Abstract 69P
Background
Resistance to osimertinib is a major challenge in the treatment of lung cancer patients with EGFR-activating mutations. Exploring potential resistance-regulating targets for targeted drug combination delivery, while simultaneously enabling real-time visual monitoring of this process, is beneficial for overcoming drug resistance in lung cancer patients and improving their prognosis, offering significant clinical application value.
Methods
The film hydration method was used to prepare drug-loaded vesicles encapsulating osimertinib and RRM2 sgRNA, which were labeled with the radionuclide I-124 and the fluorescent dye Cy5.5. The physicochemical properties of the vesicles were characterized using transmission electron microscopy (TEM), thin-layer chromatography (TLC), and so on.
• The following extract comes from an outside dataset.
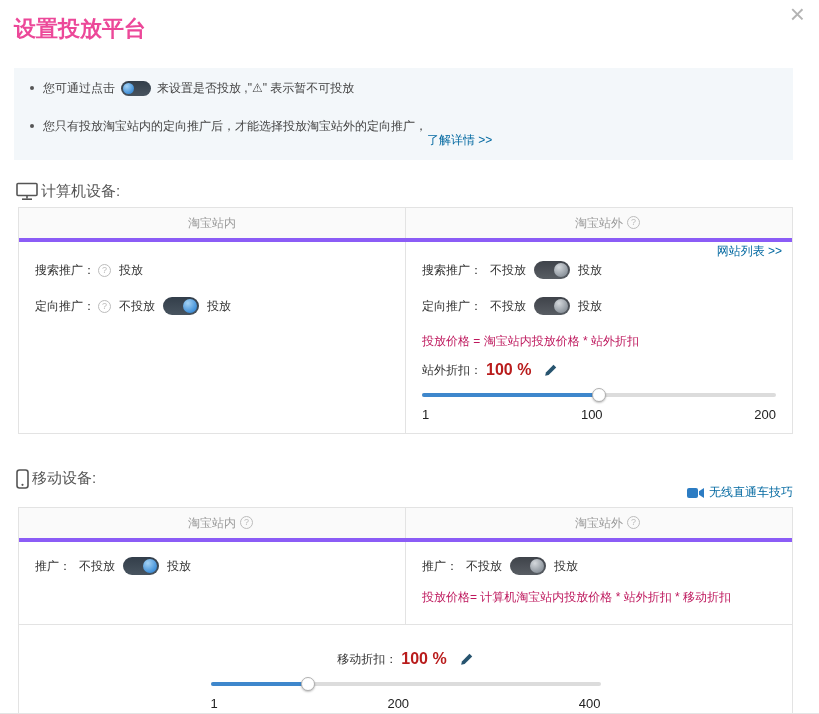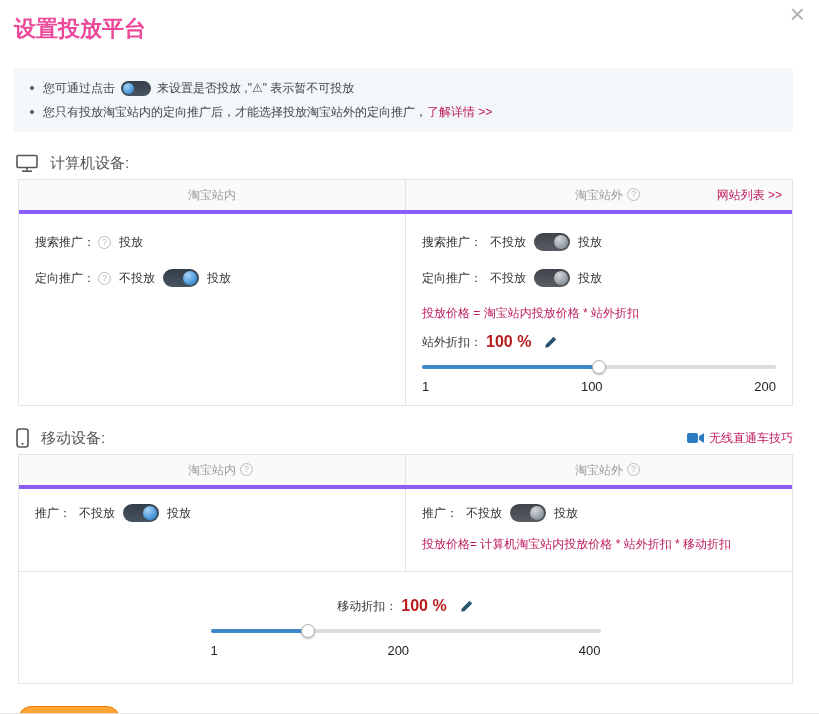"了解详情 >>" .link { color: #be185d -> #0369a1; margin-top: none -> 28px }
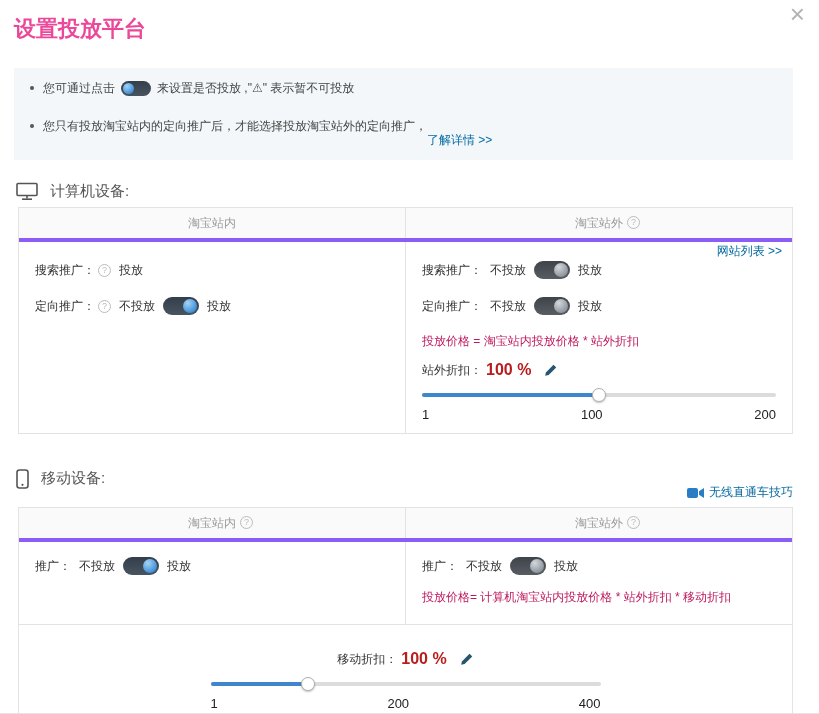"计算机设备:" .section-head { gap: 12px -> 3px }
The targeting ability and tracer value for lung cancer were evaluated using small animal in vivo optical imaging and Micro-PET/CT imaging. Cellular molecular experiments, bioinformatics analysis, and mouse models were employed to investigate the anticancer effects of the vesicles, as well as to elucidate its specific mechanisms.
Results
The constructed I-124 and Cy5.5 dual-labeled drug delivery vesicles (124I/Cy5.5-Osi/sgRRM2@FCLs) enabled precise diagnostic localization of mouse lung cancer through fluorescence imaging and micro-PET imaging techniques, and achieved dynamic quantitative monitoring of the drug’s targeted delivery and in vivo distribution, confirming that the vesicles specifically targets tumor regions and progressively accumulates in tissues over time. Furthermore, by targeting and reversing epithelial-mesenchymal transition (EMT) in tumor cells and inducing ferroptosis, the vesicles effectively overcame osimertinib resistance in lung cancer. The STING pathway-dependent tumor immunogenic cell death (ICD) was also activated to exert remarkedly anticancer effects.
Conclusions
The dual-modal tracing drug delivery vesicles enabled combined targeted drug delivery, effectively overcoming osimertinib resistance and exhibiting superior anticancer effects. And real-time dynamic monitoring of this process was achieved, facilitating the integration of diagnosis and therapy for lung cancer.
Legal entity responsible for the study
The authors.
Funding
National Natural Science Foundation of China.
Disclosure
All authors have declared no conflicts of interest.